Hawkins John, Grant Charles, Noble William Stafford, Bailey Timothy L
Institute for Molecular Bioscience, University of Queensland, Qld, Australia.
Bioinformatics. 2009 Jun 15;25(12):i339-47. doi: 10.1093/bioinformatics/btp201.
A variety of algorithms have been developed to predict transcription factor binding sites (TFBSs) within the genome by exploiting the evolutionary information implicit in multiple alignments of the genomes of related species. One such approach uses an extension of the standard position-specific motif model that incorporates phylogenetic information via a phylogenetic tree and a model of evolution. However, these phylogenetic motif models (PMMs) have never been rigorously benchmarked in order to determine whether they lead to better prediction of TFBSs than obtained using simple position weight matrix scanning.

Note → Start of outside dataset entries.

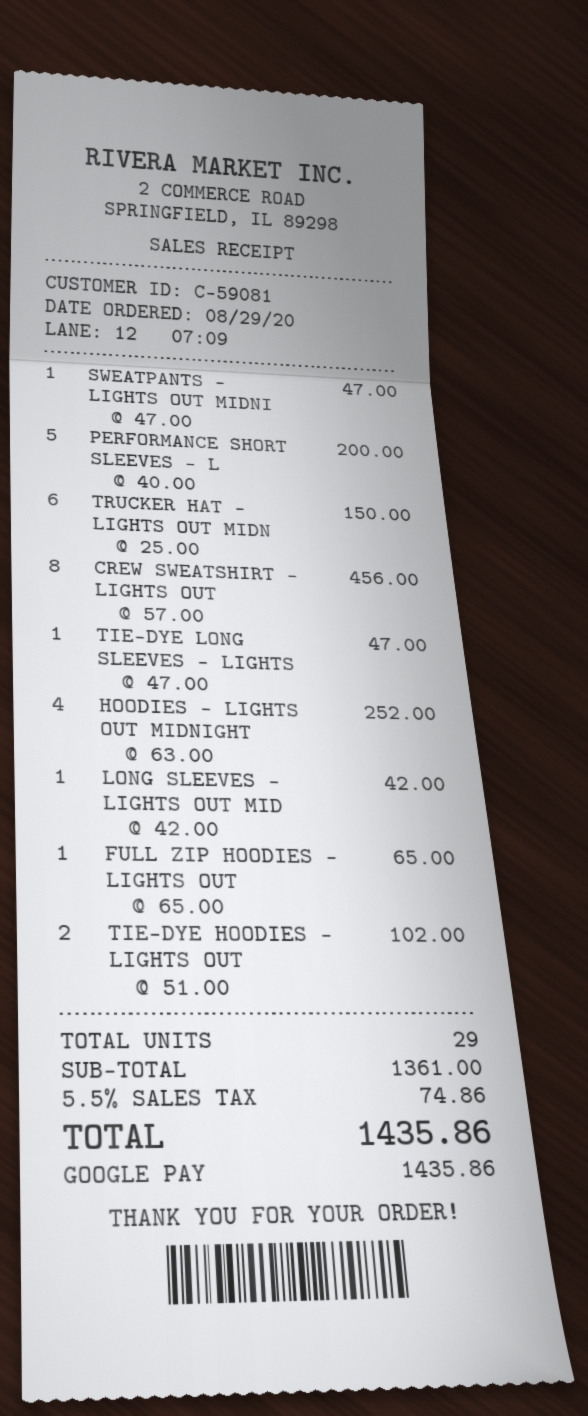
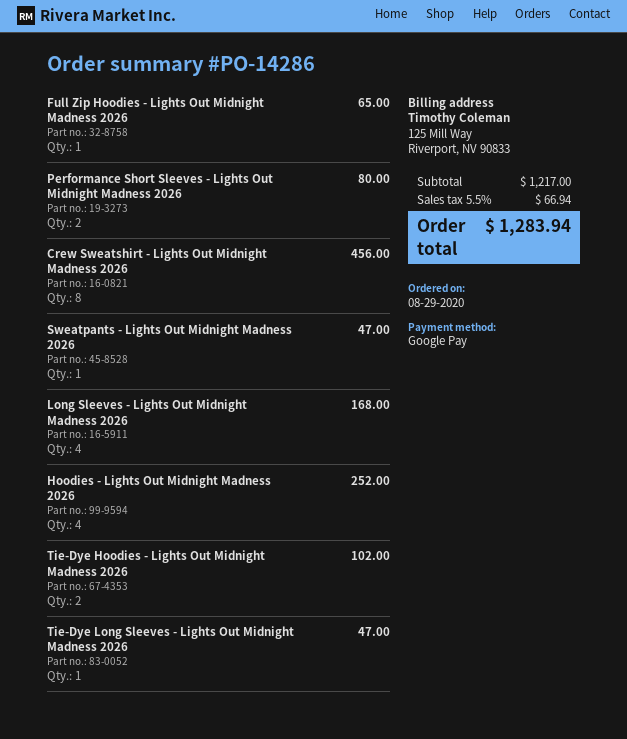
PERFORMANCE SHORT SLEEVES - L: 5 for 200.00 -> 2 for 80.00
TRUCKER HAT - LIGHTS OUT MIDN: 6 for 150.00 -> none
LONG SLEEVES - LIGHTS OUT MID: 1 for 42.00 -> 4 for 168.00
subtotal: 1361.00 -> 1217.00
tax: 5.5% = 74.86 -> 5.5% = 66.94
total: 1435.86 -> 1283.94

We evaluate three PMM-based prediction algorithms, each of which uses a different treatment of gapped alignments, and we compare their prediction accuracy with that of a non-phylogenetic motif scanning approach. Surprisingly, all of these algorithms appear to be inferior to simple motif scanning, when accuracy is measured using a gold standard of validated yeast TFBSs. However, the PMM scanners perform much better than simple motif scanning when we abandon the gold standard and consider the number of statistically significant sites predicted, using column-shuffled 'random' motifs to measure significance. These results suggest that the common practice of measuring the accuracy of binding site predictors using collections of known sites may be dangerously misleading since such collections may be missing 'weak' sites, which are exactly the type of sites needed to discriminate among predictors. We then extend our previous theoretical model of the statistical power of PMM-based prediction algorithms to allow for loss of binding sites during evolution, and show that it gives a more accurate upper bound on scanner accuracy. Finally, utilizing our theoretical model, we introduce a new method for predicting the number of real binding sites in a genome. The results suggest that the number of true sites for a yeast TF is in general several times greater than the number of known sites listed in the Saccharomyces cerevisiae Database (SCPD). Among the three scanning algorithms that we test, the MONKEY algorithm has the highest accuracy for predicting yeast TFBSs.
已经开发出多种算法,通过利用相关物种基因组多序列比对中隐含的进化信息来预测基因组中的转录因子结合位点(TFBS)。其中一种方法使用标准位置特异性基序模型的扩展,该模型通过系统发育树和进化模型纳入系统发育信息。然而,这些系统发育基序模型(PMM)从未经过严格的基准测试,以确定它们是否比使用简单位置权重矩阵扫描能更好地预测TFBS。
我们评估了三种基于PMM的预测算法,每种算法对空位比对的处理方式不同,并将它们的预测准确性与非系统发育基序扫描方法的准确性进行比较。令人惊讶的是,当使用经过验证的酵母TFBS的金标准来衡量准确性时,所有这些算法似乎都不如简单的基序扫描。然而,当我们放弃金标准并考虑预测的具有统计学意义的位点数量时,PMM扫描器的表现比简单的基序扫描要好得多,使用列重排的“随机”基序来衡量显著性。这些结果表明,使用已知位点集合来衡量结合位点预测器准确性的常见做法可能会产生危险的误导,因为这样的集合可能缺少“弱”位点,而这些位点恰恰是区分预测器所需的位点类型。然后,我们扩展了之前基于PMM的预测算法统计能力的理论模型,以考虑进化过程中结合位点的丢失,并表明它给出了扫描器准确性更准确的上限。最后,利用我们的理论模型,我们引入了一种预测基因组中真实结合位点数量的新方法。结果表明,酵母TF的真实位点数量通常比酿酒酵母数据库(SCPD)中列出的已知位点数量大几倍。在我们测试的三种扫描算法中,MONKEY算法在预测酵母TFBS方面具有最高的准确性。